Record set:
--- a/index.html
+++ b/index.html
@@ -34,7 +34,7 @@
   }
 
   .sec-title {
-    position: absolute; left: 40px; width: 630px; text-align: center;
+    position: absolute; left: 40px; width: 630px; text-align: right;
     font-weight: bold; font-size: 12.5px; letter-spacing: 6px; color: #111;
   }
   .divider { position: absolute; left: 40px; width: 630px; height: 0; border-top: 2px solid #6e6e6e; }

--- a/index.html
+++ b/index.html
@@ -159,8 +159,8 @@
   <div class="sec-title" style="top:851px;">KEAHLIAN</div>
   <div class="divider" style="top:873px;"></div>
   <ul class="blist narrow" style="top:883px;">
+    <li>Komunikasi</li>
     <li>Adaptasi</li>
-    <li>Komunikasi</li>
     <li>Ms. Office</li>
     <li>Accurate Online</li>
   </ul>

Your goal:
Lines in the data that include the word "left" should all be copied.

Exercise output:
-    position: absolute; left: 40px; width: 630px; text-align: center;
+    position: absolute; left: 40px; width: 630px; text-align: right;
   .divider { position: absolute; left: 40px; width: 630px; height: 0; border-top: 2px solid #6e6e6e; }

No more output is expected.